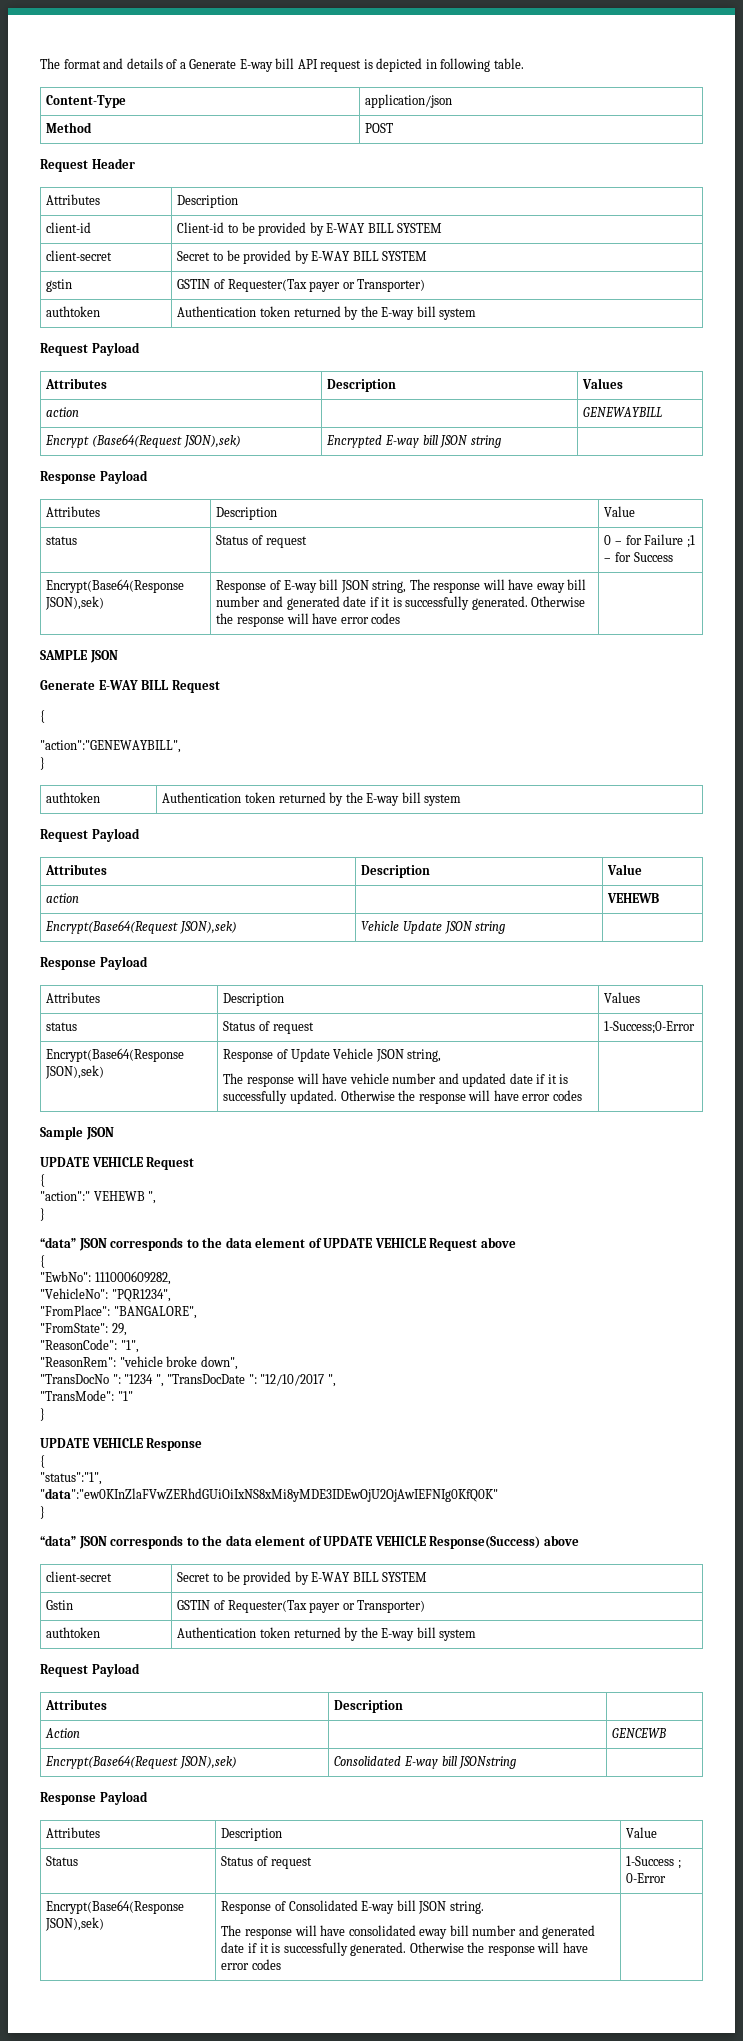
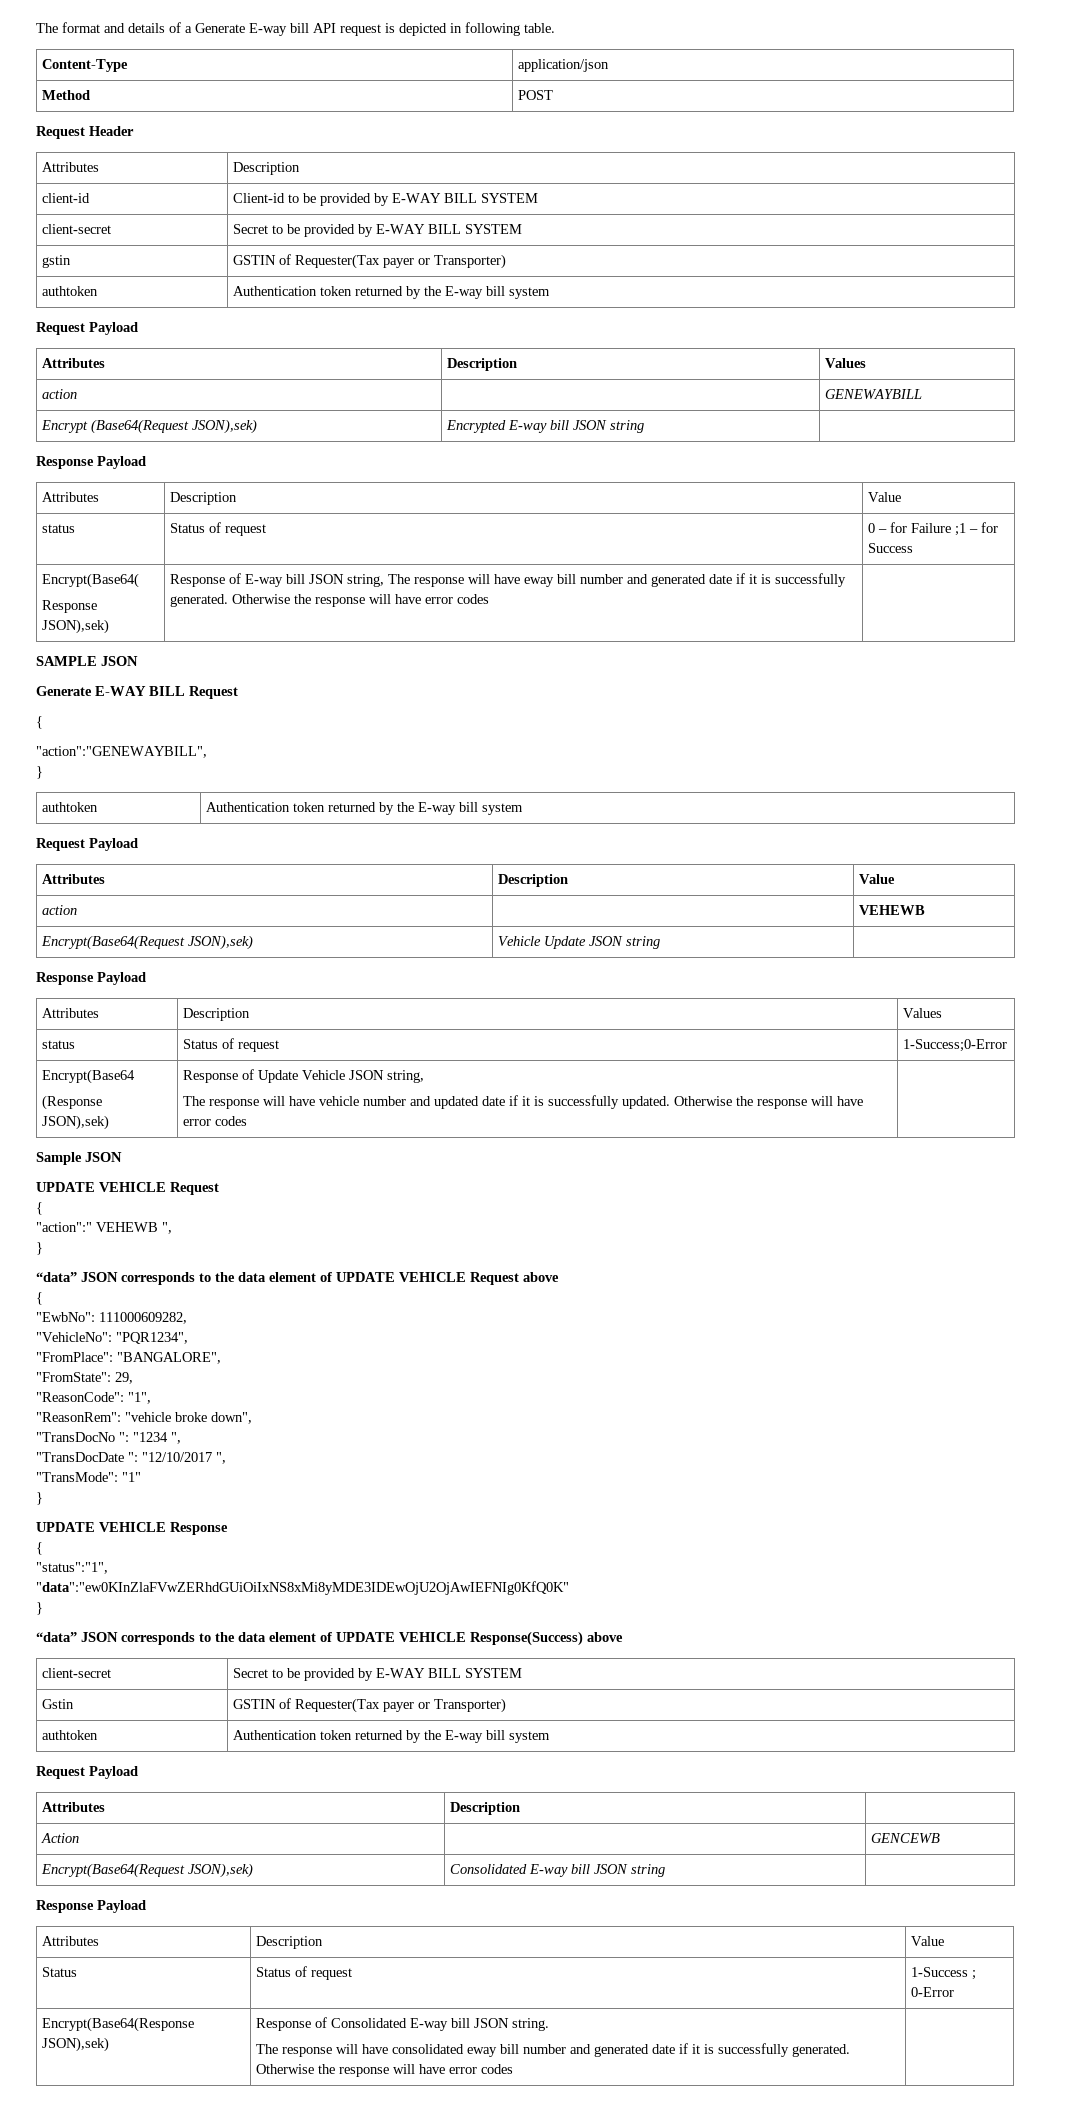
- Encrypt(Base64(Response JSON),sek) | Response of E-way bill JSON string, The response will have eway bill number and generated date if it is successfully generated. Otherwise the response will have error codes |
+ Encrypt(Base64(
+ Response JSON),sek) | Response of E-way bill JSON string, The response will have eway bill number and generated date if it is successfully generated. Otherwise the response will have error codes |
- Encrypt(Base64(Response JSON),sek) | Response of Update Vehicle JSON string,
+ Encrypt(Base64
+ (Response JSON),sek) | Response of Update Vehicle JSON string,
- "TransDocNo ": "1234 ", "TransDocDate ": "12/10/2017 ",
+ "TransDocNo ": "1234 ",
+ "TransDocDate ": "12/10/2017 ",
- Encrypt(Base64(Request JSON),sek) | Consolidated E-way bill JSONstring |
+ Encrypt(Base64(Request JSON),sek) | Consolidated E-way bill JSON string |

###

WORK REQUEST: Your answer should be one number: how many lines in the material hold the word "Vehicle".

SOLUTION FOR THIS EXERCISE: 2